In the article on Low Life in The Spectator this week Jeremy Clarke describes how a friend of his, villains on his tail bent of breaking his legs for grassing on them, says he's having to sleep with a bat in his room, which Clarke interprets as a living creature but which is in fact a baseball bat, for protection.
Bats can fly into rooms as I once found at a weekend course of writers when a lady returned to her room for the night to find a bat there. She screamed and people rushed to see what was going on. One brave gentleman somehow got it out the window but not before a rather strange lady on the course (we had a lot of those by the way) said "I must see it. A bat! How lovely!" She was too late and, of course, she was very disappointed.
She was the one who said that a friend of mine had "no aura". I never knew what she meant but, looking at him, I had an inkling: a sort of dry look about him.
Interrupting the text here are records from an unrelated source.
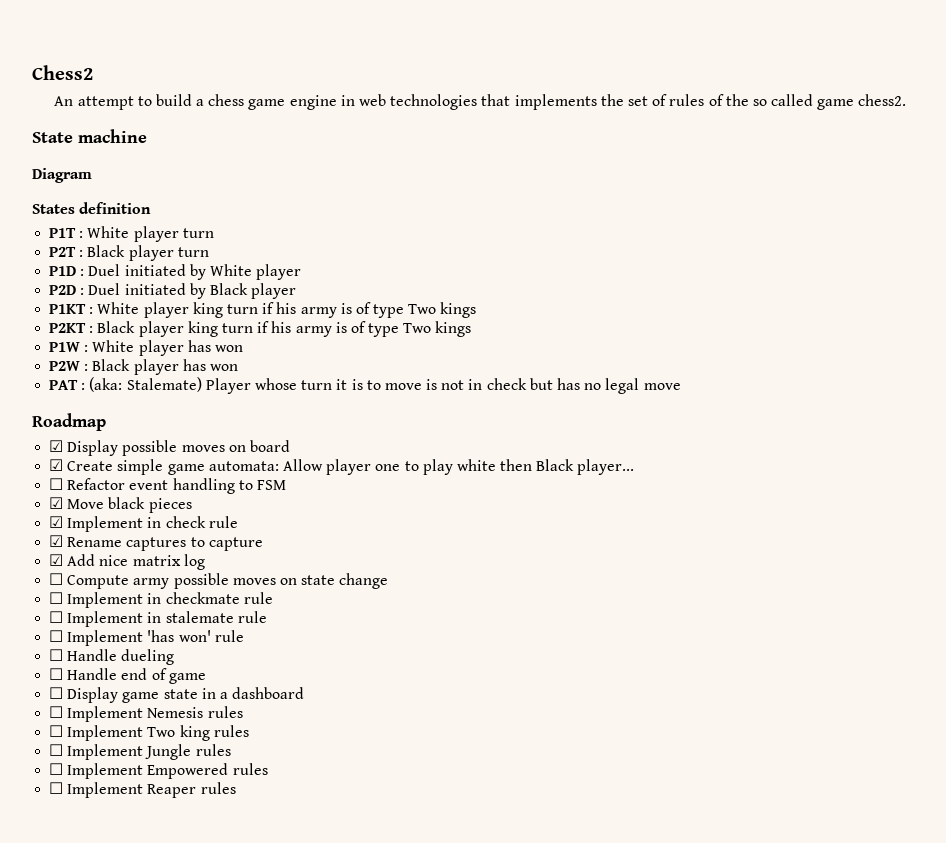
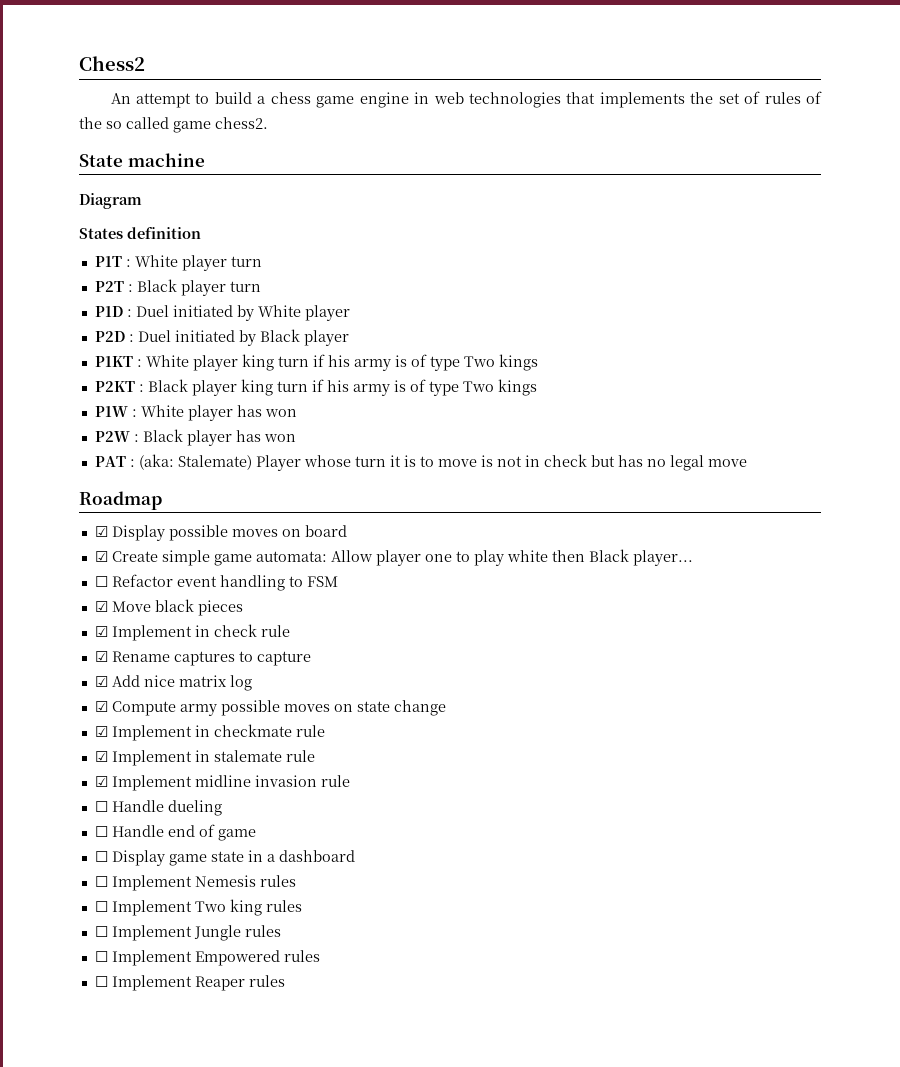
[49,573,64,585] ☐ -> [94,701,108,712] ☑
[49,592,64,604] ☐ -> [94,726,108,737] ☑
[49,611,64,623] ☐ -> [94,751,108,762] ☑
[49,630,211,646] ☐ Implement 'has won' -> [94,775,317,791] ☑ Implement midline invasion

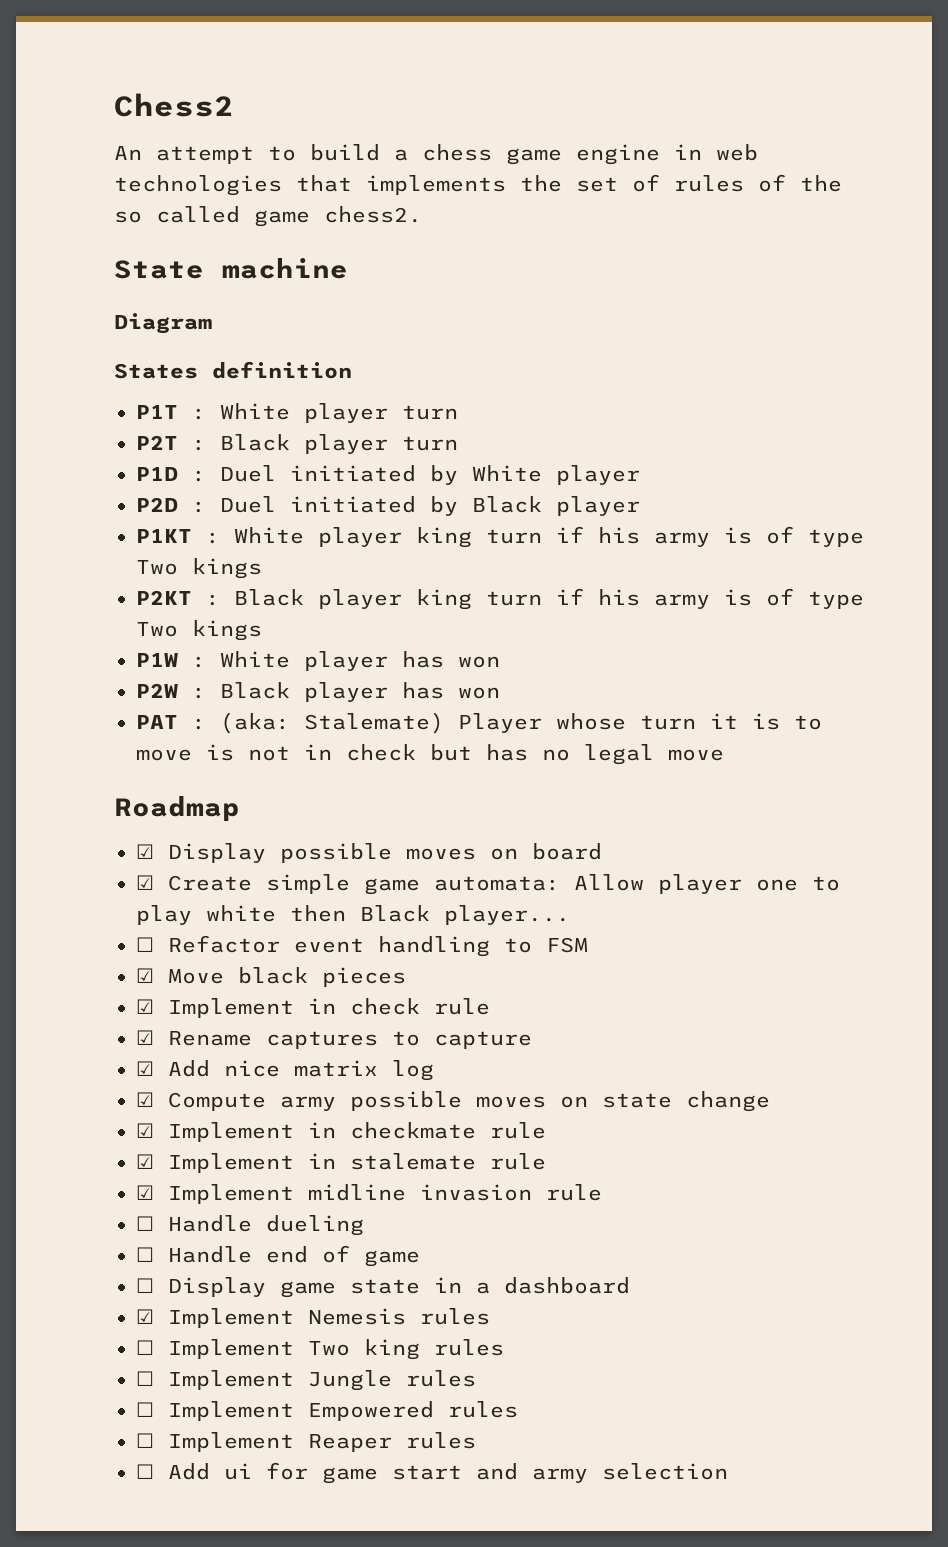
[94,876,108,887] ☐ -> [136,1309,154,1324] ☑
(285, 981) none -> [136,1462,728,1484] // ☐ Add ui for game start and army selection

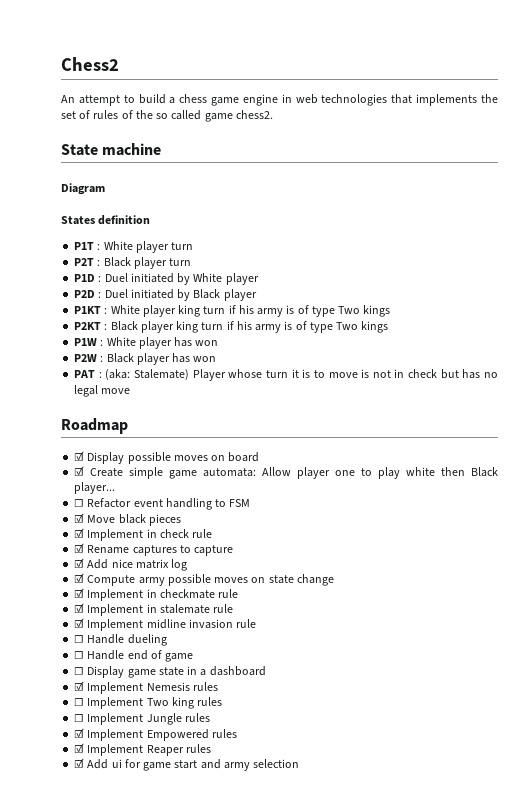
[136,1402,154,1417] ☐ -> [74,728,85,738] ☑
[136,1433,154,1448] ☐ -> [74,743,85,753] ☑
[136,1464,154,1479] ☐ -> [74,758,85,768] ☑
I was once in a hut full of young men, mainly students, in France; we were all working there for the summer, not paid much, but we had keep - which is when I learned to drink a lot of red wine and smoke Gauloise cigarettes. It was one of those hair-brained schemes governments developed after the war to "get the nations together" or some such thing. Well, every night someone would, due to the heat, open doors at both ends of the hut and then we'd watch the bats, heaps of them, coming like racing cars through the building, brilliantly avoiding the vertical posts that held the roof up. Quite a sight. No one was afraid. No one had a beehive haircut for the bats to get tangled in (old wives tale). You went to sleep and didn't worry that your blood would be sucked in the night - like the young man in.... what was it?.... "Coral Island?".